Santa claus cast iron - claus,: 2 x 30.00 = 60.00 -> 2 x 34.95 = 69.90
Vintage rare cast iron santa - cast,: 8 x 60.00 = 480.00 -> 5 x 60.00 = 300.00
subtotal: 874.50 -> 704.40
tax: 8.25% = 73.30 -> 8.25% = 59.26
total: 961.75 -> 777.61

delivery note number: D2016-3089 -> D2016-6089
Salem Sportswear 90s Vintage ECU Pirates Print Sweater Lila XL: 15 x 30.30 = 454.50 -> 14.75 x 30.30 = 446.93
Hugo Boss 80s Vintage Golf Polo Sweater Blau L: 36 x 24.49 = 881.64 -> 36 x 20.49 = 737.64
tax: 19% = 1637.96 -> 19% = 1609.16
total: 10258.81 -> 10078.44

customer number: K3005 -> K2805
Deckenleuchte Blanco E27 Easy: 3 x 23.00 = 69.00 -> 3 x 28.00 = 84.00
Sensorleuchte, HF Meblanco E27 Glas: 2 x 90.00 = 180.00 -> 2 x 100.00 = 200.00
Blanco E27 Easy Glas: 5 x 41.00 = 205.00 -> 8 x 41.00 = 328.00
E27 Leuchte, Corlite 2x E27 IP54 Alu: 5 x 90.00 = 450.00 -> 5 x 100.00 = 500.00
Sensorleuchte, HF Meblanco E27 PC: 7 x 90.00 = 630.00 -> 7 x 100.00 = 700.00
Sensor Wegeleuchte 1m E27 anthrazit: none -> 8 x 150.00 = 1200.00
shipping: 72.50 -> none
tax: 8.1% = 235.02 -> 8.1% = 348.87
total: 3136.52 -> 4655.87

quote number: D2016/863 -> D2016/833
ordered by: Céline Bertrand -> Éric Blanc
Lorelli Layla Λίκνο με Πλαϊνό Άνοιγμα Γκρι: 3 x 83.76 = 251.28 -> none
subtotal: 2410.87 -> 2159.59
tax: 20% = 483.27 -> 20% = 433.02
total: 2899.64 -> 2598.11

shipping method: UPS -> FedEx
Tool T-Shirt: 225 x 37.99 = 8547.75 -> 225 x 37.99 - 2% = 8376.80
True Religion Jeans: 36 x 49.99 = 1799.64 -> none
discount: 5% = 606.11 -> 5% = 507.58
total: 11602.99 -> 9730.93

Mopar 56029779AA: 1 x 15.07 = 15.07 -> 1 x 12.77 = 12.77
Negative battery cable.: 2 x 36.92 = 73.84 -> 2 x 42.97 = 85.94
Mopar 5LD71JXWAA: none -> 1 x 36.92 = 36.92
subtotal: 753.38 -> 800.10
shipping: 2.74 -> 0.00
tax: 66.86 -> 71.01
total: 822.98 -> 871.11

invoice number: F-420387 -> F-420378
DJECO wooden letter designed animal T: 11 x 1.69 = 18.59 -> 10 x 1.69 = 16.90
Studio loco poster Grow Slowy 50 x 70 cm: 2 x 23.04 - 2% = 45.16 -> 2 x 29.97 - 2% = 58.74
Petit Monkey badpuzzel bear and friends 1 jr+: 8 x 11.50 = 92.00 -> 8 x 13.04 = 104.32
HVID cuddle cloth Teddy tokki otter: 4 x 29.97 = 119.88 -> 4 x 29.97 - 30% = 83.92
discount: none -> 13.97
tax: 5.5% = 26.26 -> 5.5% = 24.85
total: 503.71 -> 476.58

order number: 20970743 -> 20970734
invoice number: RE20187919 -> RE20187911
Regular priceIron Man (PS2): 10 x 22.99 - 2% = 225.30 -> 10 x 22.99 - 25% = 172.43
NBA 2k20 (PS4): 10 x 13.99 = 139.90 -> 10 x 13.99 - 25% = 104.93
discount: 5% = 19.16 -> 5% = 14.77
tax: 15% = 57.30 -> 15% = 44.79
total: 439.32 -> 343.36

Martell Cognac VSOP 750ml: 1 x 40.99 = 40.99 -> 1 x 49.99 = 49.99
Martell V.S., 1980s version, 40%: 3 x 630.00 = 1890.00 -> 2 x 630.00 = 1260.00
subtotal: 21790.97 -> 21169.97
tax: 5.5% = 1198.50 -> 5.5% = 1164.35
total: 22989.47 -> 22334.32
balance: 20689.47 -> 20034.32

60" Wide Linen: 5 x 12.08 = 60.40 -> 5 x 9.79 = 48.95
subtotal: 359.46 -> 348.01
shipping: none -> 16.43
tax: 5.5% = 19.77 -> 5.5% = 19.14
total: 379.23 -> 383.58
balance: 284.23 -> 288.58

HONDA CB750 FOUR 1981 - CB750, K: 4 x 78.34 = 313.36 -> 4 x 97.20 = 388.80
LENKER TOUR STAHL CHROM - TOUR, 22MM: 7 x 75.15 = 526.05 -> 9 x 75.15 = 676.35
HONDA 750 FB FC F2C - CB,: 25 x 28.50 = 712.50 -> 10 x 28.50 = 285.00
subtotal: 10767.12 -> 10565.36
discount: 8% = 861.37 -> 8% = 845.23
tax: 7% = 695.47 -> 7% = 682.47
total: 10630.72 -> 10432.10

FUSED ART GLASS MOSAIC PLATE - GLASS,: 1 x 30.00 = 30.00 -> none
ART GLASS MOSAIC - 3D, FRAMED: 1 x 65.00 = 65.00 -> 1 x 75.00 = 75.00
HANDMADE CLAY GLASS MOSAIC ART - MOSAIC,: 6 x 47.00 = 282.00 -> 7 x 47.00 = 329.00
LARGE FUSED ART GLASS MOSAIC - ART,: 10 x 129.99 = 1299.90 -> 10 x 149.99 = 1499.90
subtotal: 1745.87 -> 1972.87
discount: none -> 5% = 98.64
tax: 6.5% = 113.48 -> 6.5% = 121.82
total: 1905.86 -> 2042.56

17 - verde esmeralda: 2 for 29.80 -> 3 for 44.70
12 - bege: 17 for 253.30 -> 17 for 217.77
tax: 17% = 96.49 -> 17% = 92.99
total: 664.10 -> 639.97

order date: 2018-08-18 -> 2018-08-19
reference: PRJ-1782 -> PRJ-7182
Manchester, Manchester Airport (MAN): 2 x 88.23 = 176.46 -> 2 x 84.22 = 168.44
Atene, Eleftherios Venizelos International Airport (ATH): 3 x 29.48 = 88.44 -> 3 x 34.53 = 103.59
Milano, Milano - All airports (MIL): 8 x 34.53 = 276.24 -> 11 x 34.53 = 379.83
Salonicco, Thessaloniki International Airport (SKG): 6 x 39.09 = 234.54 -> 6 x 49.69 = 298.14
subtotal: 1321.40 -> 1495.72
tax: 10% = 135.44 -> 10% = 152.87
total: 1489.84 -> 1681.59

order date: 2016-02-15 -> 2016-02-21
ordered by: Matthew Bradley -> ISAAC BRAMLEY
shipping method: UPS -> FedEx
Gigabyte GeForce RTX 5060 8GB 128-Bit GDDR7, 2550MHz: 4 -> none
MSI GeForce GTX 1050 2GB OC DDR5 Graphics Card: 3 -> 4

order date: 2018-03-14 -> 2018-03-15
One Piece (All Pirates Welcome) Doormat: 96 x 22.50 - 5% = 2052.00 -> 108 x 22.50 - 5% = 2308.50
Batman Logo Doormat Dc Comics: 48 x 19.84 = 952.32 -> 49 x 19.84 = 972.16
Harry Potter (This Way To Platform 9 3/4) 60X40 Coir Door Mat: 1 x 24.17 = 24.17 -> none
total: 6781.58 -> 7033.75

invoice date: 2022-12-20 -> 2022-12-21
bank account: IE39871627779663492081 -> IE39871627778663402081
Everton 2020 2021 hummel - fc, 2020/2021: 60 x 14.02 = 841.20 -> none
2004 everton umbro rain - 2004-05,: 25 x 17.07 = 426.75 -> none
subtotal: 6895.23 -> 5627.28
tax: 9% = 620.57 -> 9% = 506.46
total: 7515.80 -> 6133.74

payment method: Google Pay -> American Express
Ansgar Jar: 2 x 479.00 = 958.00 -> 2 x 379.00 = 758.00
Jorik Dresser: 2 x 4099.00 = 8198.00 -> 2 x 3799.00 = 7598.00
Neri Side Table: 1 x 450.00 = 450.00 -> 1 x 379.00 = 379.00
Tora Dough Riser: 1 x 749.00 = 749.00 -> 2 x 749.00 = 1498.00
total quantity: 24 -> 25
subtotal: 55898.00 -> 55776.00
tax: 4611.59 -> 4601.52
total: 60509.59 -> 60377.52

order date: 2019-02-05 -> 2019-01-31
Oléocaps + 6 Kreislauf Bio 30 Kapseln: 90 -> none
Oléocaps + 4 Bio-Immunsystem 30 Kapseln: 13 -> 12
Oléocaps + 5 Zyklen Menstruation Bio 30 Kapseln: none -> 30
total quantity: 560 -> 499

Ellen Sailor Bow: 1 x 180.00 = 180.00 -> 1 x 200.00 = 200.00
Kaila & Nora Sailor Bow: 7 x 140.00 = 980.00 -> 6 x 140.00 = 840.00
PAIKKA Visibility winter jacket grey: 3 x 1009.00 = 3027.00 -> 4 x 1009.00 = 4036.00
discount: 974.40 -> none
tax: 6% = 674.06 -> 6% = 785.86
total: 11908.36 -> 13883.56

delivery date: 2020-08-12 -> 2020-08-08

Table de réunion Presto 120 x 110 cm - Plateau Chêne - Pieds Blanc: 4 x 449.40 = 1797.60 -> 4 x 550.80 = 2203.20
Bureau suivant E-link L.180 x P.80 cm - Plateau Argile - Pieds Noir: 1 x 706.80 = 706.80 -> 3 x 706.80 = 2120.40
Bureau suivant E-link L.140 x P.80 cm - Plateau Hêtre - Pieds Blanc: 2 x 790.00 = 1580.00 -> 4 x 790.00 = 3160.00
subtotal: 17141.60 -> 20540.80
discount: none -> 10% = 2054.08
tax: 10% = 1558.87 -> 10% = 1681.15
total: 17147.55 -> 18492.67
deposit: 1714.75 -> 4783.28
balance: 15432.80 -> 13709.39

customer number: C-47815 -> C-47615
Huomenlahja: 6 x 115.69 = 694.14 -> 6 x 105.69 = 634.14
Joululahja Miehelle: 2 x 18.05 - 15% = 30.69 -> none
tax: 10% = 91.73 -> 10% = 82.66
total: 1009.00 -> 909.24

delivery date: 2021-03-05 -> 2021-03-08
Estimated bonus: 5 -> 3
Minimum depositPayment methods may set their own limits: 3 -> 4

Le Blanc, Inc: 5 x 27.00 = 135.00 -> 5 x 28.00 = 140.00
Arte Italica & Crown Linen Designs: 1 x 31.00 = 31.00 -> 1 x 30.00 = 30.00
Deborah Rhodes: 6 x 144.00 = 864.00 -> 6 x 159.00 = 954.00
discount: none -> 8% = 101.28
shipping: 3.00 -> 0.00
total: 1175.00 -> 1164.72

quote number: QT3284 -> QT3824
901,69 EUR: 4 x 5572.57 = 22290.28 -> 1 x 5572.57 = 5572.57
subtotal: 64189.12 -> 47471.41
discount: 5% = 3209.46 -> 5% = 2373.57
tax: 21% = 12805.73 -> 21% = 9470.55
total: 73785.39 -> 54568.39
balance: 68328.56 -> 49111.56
——————
#### TASK DETAILS
Go through the records above and copy each line where "date" is found.

#### REPLY
order date: 2018-08-18 -> 2018-08-19
order date: 2016-02-15 -> 2016-02-21
order date: 2018-03-14 -> 2018-03-15
invoice date: 2022-12-20 -> 2022-12-21
order date: 2019-02-05 -> 2019-01-31
delivery date: 2020-08-12 -> 2020-08-08
delivery date: 2021-03-05 -> 2021-03-08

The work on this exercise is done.